Apart from the occasional article in the newspapers from charity organisations, most people seem to have bought the argument that detention is necessary. The few who try to make their voice heard are dismissed as misguided liberals, "outed" as people with an agenda, or even described as "self-proclaimed champions of illegal immigration". The unusual level of agreement lends orthodoxy to the policy.
When the Irish-American human rights lobbyist Anna Marie Gallagher followed UN Human Rights Commissioner Alvaro Gil-Robles to Malta and described the detention of asylum seekers as shocking, a letter-writer in The Times dismissed her as a member of the Jesuit Refugee Service coming "from a country laden with resources". He also described asylum seekers as illegal aliens and called them criminals. For the UN, he reserved the moniker "toothless watchdog".
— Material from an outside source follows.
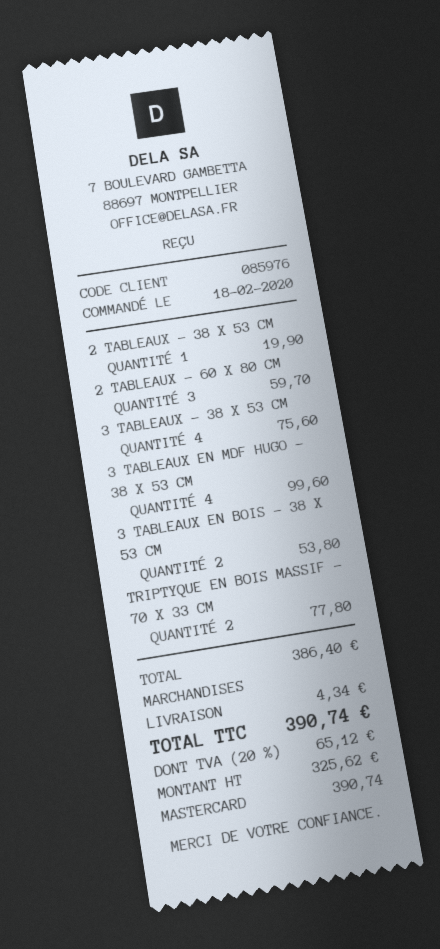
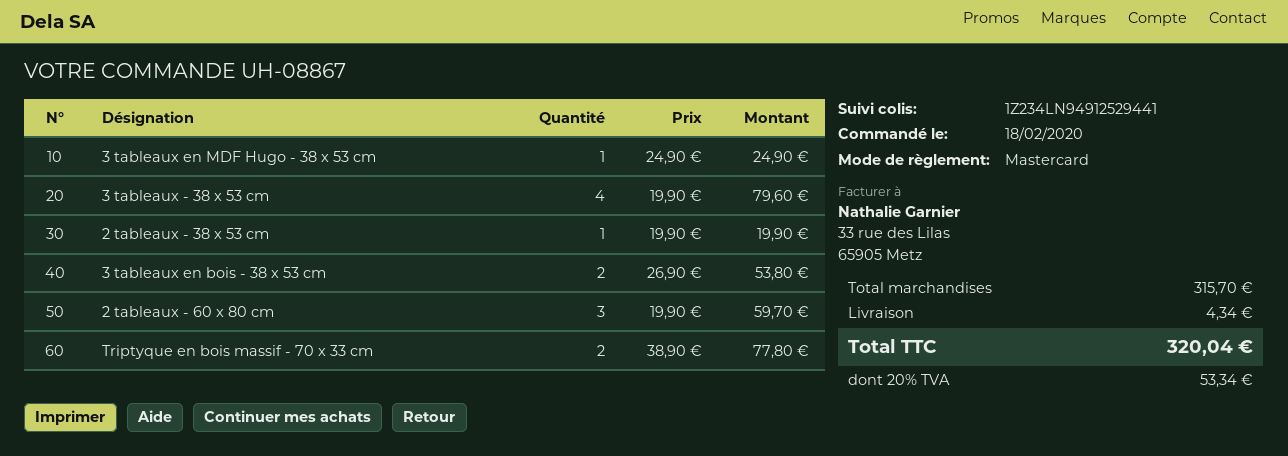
3 TABLEAUX - 38 X 53 CM: 4 for 75.60 -> 4 for 79.60
3 TABLEAUX EN MDF HUGO - 38 X 53 CM: 4 for 99.60 -> 1 for 24.90
subtotal: 386.40 -> 315.70
tax: 20% = 65.12 -> 20% = 53.34
total: 390.74 -> 320.04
Following the publication of Mr Gil-Robles' report on his visit to Malta in October 2003, the same letter-writer wrote of becoming a second-class citizen in his own country and finding "the possibility that illegal immigrants will be allowed to roam the country at will" perturbing.
Another letter claims "this invasion is resulting in the degeneration of our society", that "the greatest risk factor is the health hazard" and insists that the abolition of the detention of illegal immigrants is clearly against the national interest and will result in a backlash". Abolition is a telling choice of word. I dare say letters against the abolition of slavery sounded just like these.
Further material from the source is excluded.